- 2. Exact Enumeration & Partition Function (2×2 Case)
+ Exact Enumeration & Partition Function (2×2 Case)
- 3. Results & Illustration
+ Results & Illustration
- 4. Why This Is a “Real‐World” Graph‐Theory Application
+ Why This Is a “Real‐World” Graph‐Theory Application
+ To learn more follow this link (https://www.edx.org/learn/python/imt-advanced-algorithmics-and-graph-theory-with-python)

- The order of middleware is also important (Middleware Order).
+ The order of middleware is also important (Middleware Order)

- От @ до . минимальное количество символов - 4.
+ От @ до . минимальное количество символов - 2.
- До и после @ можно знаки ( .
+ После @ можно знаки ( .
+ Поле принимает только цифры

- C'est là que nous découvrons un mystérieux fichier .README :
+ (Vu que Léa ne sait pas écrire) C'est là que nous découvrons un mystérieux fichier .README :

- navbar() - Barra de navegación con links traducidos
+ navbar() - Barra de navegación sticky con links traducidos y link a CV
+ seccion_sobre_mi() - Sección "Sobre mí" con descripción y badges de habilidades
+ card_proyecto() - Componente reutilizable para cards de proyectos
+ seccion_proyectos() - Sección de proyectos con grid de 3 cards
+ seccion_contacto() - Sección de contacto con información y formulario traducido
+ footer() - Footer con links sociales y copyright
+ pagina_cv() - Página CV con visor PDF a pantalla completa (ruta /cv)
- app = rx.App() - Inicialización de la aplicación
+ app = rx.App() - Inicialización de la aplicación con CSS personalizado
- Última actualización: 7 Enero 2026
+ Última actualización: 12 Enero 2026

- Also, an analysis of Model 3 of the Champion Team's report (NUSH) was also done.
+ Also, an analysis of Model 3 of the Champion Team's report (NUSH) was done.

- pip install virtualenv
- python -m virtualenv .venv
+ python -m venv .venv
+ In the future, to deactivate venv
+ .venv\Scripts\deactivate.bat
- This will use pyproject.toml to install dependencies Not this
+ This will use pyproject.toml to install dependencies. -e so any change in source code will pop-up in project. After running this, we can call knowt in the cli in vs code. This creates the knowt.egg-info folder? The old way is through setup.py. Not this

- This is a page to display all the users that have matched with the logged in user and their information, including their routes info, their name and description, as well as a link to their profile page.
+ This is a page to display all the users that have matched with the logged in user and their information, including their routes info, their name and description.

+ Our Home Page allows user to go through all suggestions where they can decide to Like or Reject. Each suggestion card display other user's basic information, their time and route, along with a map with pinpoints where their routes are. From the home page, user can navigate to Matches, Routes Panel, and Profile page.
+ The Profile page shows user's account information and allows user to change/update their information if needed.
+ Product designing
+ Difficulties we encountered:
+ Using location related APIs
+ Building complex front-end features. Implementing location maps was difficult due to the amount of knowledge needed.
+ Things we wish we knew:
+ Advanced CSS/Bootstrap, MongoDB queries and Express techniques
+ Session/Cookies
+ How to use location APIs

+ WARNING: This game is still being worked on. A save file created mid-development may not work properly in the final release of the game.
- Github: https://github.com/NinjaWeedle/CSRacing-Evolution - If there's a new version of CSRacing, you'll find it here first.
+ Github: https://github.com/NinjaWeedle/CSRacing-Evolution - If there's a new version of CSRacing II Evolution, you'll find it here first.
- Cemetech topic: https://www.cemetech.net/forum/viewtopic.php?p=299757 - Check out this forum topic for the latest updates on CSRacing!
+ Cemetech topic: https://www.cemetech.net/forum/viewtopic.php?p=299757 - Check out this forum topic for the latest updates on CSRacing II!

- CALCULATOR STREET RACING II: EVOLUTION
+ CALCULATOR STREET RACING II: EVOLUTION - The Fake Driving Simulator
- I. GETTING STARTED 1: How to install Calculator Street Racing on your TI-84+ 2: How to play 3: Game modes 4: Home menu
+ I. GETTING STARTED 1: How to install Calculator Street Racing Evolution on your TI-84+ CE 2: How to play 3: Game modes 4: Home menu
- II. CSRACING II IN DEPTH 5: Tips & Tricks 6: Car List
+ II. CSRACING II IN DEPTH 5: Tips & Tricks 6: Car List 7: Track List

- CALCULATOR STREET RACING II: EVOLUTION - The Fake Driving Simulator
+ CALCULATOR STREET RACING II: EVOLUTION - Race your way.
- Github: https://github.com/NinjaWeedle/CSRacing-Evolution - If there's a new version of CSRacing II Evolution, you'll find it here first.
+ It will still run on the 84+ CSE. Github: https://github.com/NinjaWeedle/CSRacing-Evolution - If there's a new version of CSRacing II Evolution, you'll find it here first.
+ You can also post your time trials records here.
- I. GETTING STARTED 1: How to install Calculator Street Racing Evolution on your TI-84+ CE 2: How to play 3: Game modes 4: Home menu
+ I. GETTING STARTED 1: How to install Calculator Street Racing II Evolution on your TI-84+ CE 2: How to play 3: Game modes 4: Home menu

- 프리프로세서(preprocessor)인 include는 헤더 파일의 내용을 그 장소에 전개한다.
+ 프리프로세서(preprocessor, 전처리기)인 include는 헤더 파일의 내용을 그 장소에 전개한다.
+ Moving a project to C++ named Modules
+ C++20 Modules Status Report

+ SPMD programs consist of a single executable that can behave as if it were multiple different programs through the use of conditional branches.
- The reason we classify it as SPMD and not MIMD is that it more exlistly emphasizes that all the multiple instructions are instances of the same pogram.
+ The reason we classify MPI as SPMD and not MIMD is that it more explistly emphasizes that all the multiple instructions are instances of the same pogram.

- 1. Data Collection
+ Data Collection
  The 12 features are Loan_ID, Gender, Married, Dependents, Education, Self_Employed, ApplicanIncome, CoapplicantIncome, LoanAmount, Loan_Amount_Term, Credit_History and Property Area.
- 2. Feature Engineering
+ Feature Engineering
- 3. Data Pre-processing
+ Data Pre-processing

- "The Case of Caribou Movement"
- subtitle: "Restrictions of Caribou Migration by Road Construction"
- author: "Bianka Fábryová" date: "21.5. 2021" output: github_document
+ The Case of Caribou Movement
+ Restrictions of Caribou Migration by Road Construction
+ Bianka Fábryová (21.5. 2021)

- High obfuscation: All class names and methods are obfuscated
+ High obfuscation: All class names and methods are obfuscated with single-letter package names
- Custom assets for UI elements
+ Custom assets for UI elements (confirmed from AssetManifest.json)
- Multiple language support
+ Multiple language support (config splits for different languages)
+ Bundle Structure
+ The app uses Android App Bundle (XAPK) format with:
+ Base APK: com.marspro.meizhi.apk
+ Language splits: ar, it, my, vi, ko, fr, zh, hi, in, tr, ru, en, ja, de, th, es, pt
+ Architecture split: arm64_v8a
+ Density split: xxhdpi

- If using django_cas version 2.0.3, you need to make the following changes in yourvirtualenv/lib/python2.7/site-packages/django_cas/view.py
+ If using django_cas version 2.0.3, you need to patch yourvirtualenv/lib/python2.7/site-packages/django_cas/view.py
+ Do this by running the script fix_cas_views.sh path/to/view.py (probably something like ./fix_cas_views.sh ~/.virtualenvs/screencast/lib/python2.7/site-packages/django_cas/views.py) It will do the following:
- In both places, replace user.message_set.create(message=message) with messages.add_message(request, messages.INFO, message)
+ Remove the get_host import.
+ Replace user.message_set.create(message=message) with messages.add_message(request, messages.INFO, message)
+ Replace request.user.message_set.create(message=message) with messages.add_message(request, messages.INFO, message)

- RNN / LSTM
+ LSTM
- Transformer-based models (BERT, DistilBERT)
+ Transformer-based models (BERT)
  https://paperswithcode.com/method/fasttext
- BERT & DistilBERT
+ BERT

● **EXERCISE**:
The data must be printed verbatim, line by line.

● **SOLUTION FOR THIS TASK**:
- 2. Exact Enumeration & Partition Function (2×2 Case)
+ Exact Enumeration & Partition Function (2×2 Case)
- 3. Results & Illustration
+ Results & Illustration
- 4. Why This Is a “Real‐World” Graph‐Theory Application
+ Why This Is a “Real‐World” Graph‐Theory Application
+ To learn more follow this link (https://www.edx.org/learn/python/imt-advanced-algorithmics-and-graph-theory-with-python)

- The order of middleware is also important (Middleware Order).
+ The order of middleware is also important (Middleware Order)

- От @ до . минимальное количество символов - 4.
+ От @ до . минимальное количество символов - 2.
- До и после @ можно знаки ( .
+ После @ можно знаки ( .
+ Поле принимает только цифры

- C'est là que nous découvrons un mystérieux fichier .README :
+ (Vu que Léa ne sait pas écrire) C'est là que nous découvrons un mystérieux fichier .README :

- navbar() - Barra de navegación con links traducidos
+ navbar() - Barra de navegación sticky con links traducidos y link a CV
+ seccion_sobre_mi() - Sección "Sobre mí" con descripción y badges de habilidades
+ card_proyecto() - Componente reutilizable para cards de proyectos
+ seccion_proyectos() - Sección de proyectos con grid de 3 cards
+ seccion_contacto() - Sección de contacto con información y formulario traducido
+ footer() - Footer con links sociales y copyright
+ pagina_cv() - Página CV con visor PDF a pantalla completa (ruta /cv)
- app = rx.App() - Inicialización de la aplicación
+ app = rx.App() - Inicialización de la aplicación con CSS personalizado
- Última actualización: 7 Enero 2026
+ Última actualización: 12 Enero 2026

- Also, an analysis of Model 3 of the Champion Team's report (NUSH) was also done.
+ Also, an analysis of Model 3 of the Champion Team's report (NUSH) was done.

- pip install virtualenv
- python -m virtualenv .venv
+ python -m venv .venv
+ In the future, to deactivate venv
+ .venv\Scripts\deactivate.bat
- This will use pyproject.toml to install dependencies Not this
+ This will use pyproject.toml to install dependencies. -e so any change in source code will pop-up in project. After running this, we can call knowt in the cli in vs code. This creates the knowt.egg-info folder? The old way is through setup.py. Not this

- This is a page to display all the users that have matched with the logged in user and their information, including their routes info, their name and description, as well as a link to their profile page.
+ This is a page to display all the users that have matched with the logged in user and their information, including their routes info, their name and description.

+ Our Home Page allows user to go through all suggestions where they can decide to Like or Reject. Each suggestion card display other user's basic information, their time and route, along with a map with pinpoints where their routes are. From the home page, user can navigate to Matches, Routes Panel, and Profile page.
+ The Profile page shows user's account information and allows user to change/update their information if needed.
+ Product designing
+ Difficulties we encountered:
+ Using location related APIs
+ Building complex front-end features. Implementing location maps was difficult due to the amount of knowledge needed.
+ Things we wish we knew:
+ Advanced CSS/Bootstrap, MongoDB queries and Express techniques
+ Session/Cookies
+ How to use location APIs

+ WARNING: This game is still being worked on. A save file created mid-development may not work properly in the final release of the game.
- Github: https://github.com/NinjaWeedle/CSRacing-Evolution - If there's a new version of CSRacing, you'll find it here first.
+ Github: https://github.com/NinjaWeedle/CSRacing-Evolution - If there's a new version of CSRacing II Evolution, you'll find it here first.
- Cemetech topic: https://www.cemetech.net/forum/viewtopic.php?p=299757 - Check out this forum topic for the latest updates on CSRacing!
+ Cemetech topic: https://www.cemetech.net/forum/viewtopic.php?p=299757 - Check out this forum topic for the latest updates on CSRacing II!

- CALCULATOR STREET RACING II: EVOLUTION
+ CALCULATOR STREET RACING II: EVOLUTION - The Fake Driving Simulator
- I. GETTING STARTED 1: How to install Calculator Street Racing on your TI-84+ 2: How to play 3: Game modes 4: Home menu
+ I. GETTING STARTED 1: How to install Calculator Street Racing Evolution on your TI-84+ CE 2: How to play 3: Game modes 4: Home menu
- II. CSRACING II IN DEPTH 5: Tips & Tricks 6: Car List
+ II. CSRACING II IN DEPTH 5: Tips & Tricks 6: Car List 7: Track List

- CALCULATOR STREET RACING II: EVOLUTION - The Fake Driving Simulator
+ CALCULATOR STREET RACING II: EVOLUTION - Race your way.
- Github: https://github.com/NinjaWeedle/CSRacing-Evolution - If there's a new version of CSRacing II Evolution, you'll find it here first.
+ It will still run on the 84+ CSE. Github: https://github.com/NinjaWeedle/CSRacing-Evolution - If there's a new version of CSRacing II Evolution, you'll find it here first.
+ You can also post your time trials records here.
- I. GETTING STARTED 1: How to install Calculator Street Racing Evolution on your TI-84+ CE 2: How to play 3: Game modes 4: Home menu
+ I. GETTING STARTED 1: How to install Calculator Street Racing II Evolution on your TI-84+ CE 2: How to play 3: Game modes 4: Home menu

- 프리프로세서(preprocessor)인 include는 헤더 파일의 내용을 그 장소에 전개한다.
+ 프리프로세서(preprocessor, 전처리기)인 include는 헤더 파일의 내용을 그 장소에 전개한다.
+ Moving a project to C++ named Modules
+ C++20 Modules Status Report

+ SPMD programs consist of a single executable that can behave as if it were multiple different programs through the use of conditional branches.
- The reason we classify it as SPMD and not MIMD is that it more exlistly emphasizes that all the multiple instructions are instances of the same pogram.
+ The reason we classify MPI as SPMD and not MIMD is that it more explistly emphasizes that all the multiple instructions are instances of the same pogram.

- 1. Data Collection
+ Data Collection
  The 12 features are Loan_ID, Gender, Married, Dependents, Education, Self_Employed, ApplicanIncome, CoapplicantIncome, LoanAmount, Loan_Amount_Term, Credit_History and Property Area.
- 2. Feature Engineering
+ Feature Engineering
- 3. Data Pre-processing
+ Data Pre-processing

- "The Case of Caribou Movement"
- subtitle: "Restrictions of Caribou Migration by Road Construction"
- author: "Bianka Fábryová" date: "21.5. 2021" output: github_document
+ The Case of Caribou Movement
+ Restrictions of Caribou Migration by Road Construction
+ Bianka Fábryová (21.5. 2021)

- High obfuscation: All class names and methods are obfuscated
+ High obfuscation: All class names and methods are obfuscated with single-letter package names
- Custom assets for UI elements
+ Custom assets for UI elements (confirmed from AssetManifest.json)
- Multiple language support
+ Multiple language support (config splits for different languages)
+ Bundle Structure
+ The app uses Android App Bundle (XAPK) format with:
+ Base APK: com.marspro.meizhi.apk
+ Language splits: ar, it, my, vi, ko, fr, zh, hi, in, tr, ru, en, ja, de, th, es, pt
+ Architecture split: arm64_v8a
+ Density split: xxhdpi

- If using django_cas version 2.0.3, you need to make the following changes in yourvirtualenv/lib/python2.7/site-packages/django_cas/view.py
+ If using django_cas version 2.0.3, you need to patch yourvirtualenv/lib/python2.7/site-packages/django_cas/view.py
+ Do this by running the script fix_cas_views.sh path/to/view.py (probably something like ./fix_cas_views.sh ~/.virtualenvs/screencast/lib/python2.7/site-packages/django_cas/views.py) It will do the following:
- In both places, replace user.message_set.create(message=message) with messages.add_message(request, messages.INFO, message)
+ Remove the get_host import.
+ Replace user.message_set.create(message=message) with messages.add_message(request, messages.INFO, message)
+ Replace request.user.message_set.create(message=message) with messages.add_message(request, messages.INFO, message)

- RNN / LSTM
+ LSTM
- Transformer-based models (BERT, DistilBERT)
+ Transformer-based models (BERT)
  https://paperswithcode.com/method/fasttext
- BERT & DistilBERT
+ BERT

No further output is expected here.